**Work instruction**
Look through the material and tally each line bearing the word "color". Give only the total.

**Material provided**
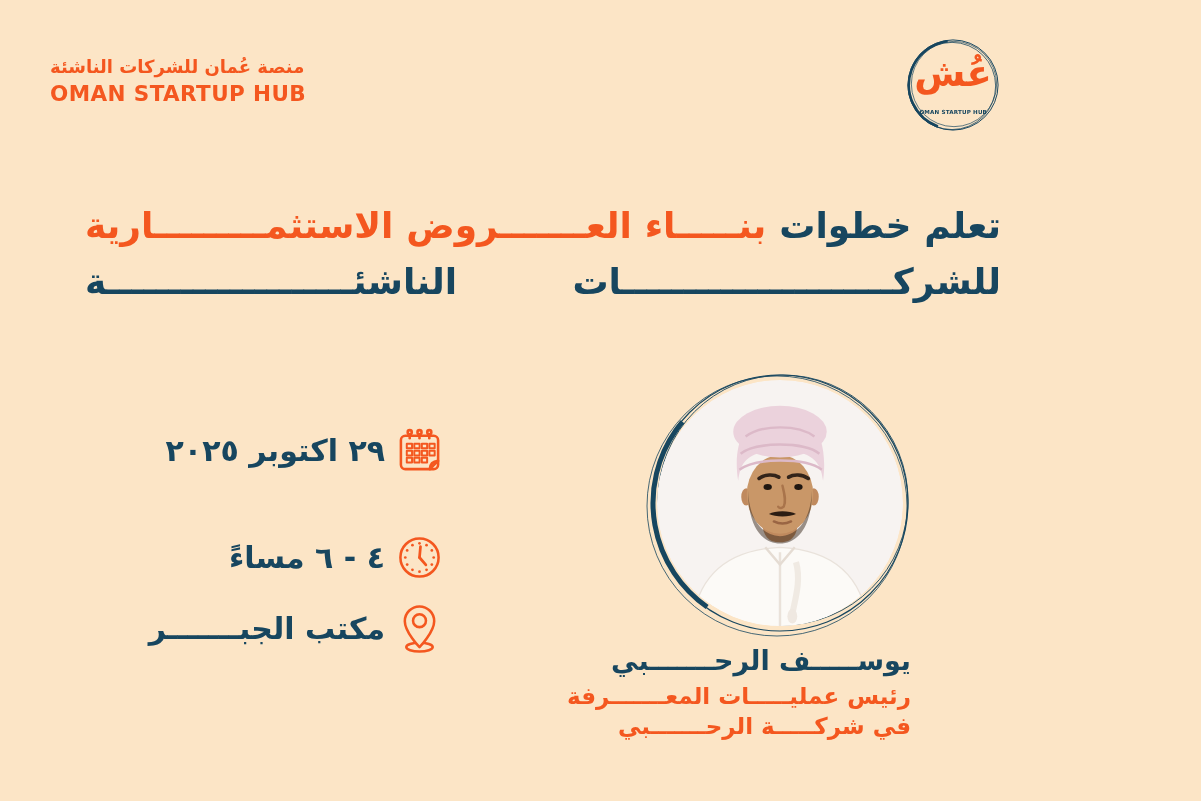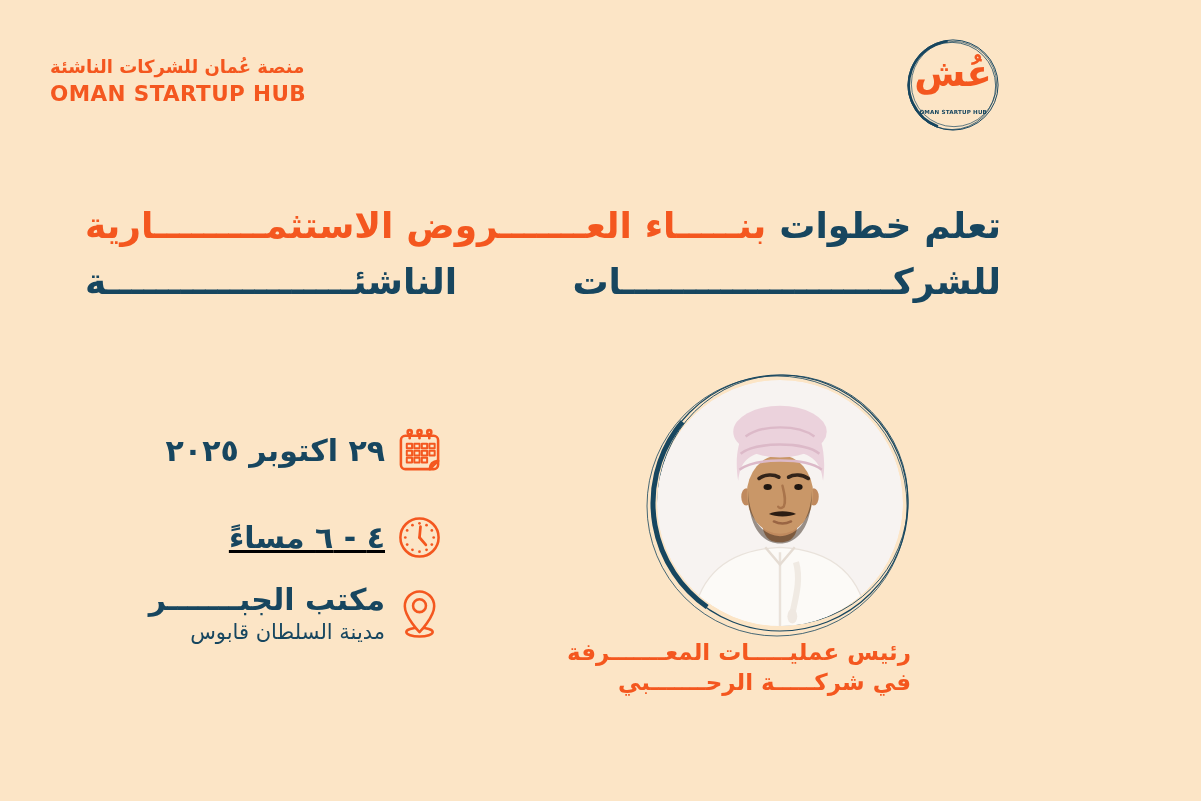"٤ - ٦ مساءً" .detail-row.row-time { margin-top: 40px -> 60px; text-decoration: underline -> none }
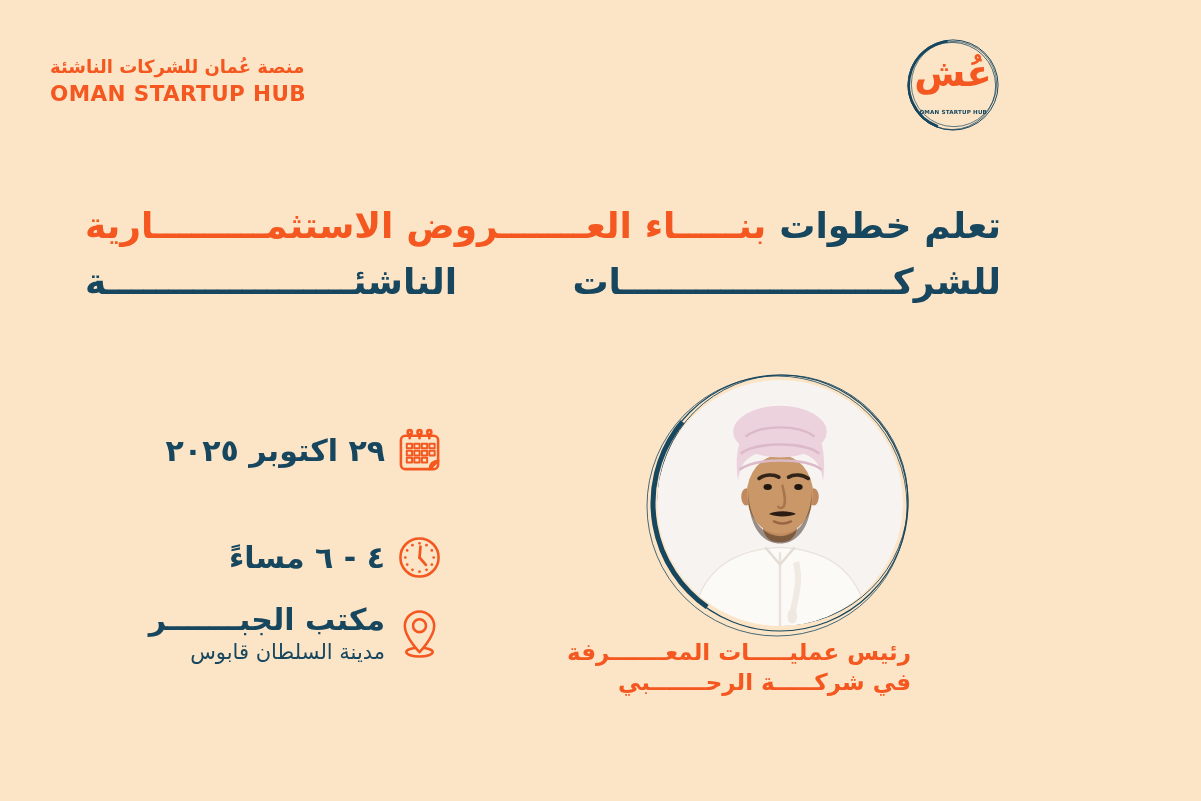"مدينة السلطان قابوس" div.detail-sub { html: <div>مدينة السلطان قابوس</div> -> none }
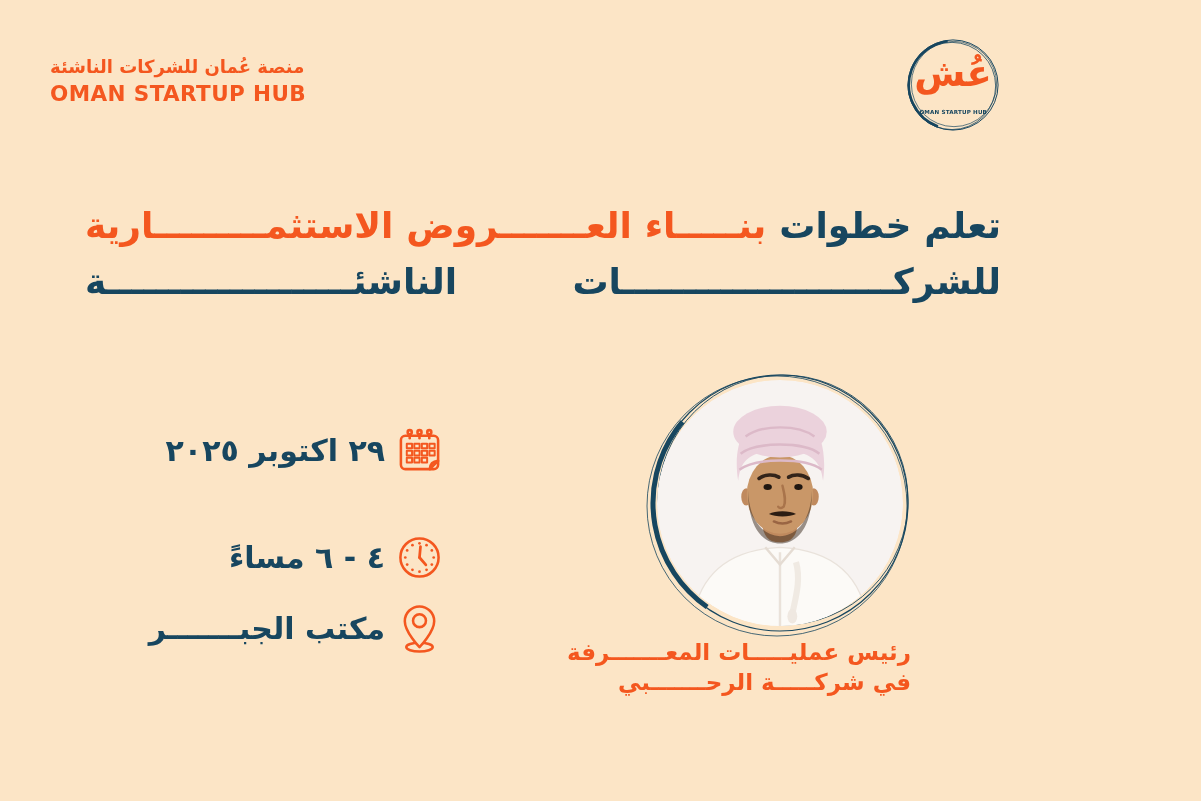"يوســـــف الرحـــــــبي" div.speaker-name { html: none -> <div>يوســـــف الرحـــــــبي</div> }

* * *

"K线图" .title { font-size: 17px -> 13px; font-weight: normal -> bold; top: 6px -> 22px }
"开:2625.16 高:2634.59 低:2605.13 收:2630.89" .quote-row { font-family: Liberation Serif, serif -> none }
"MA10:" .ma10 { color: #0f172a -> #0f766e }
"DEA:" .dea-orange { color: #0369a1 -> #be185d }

**Answer section**
2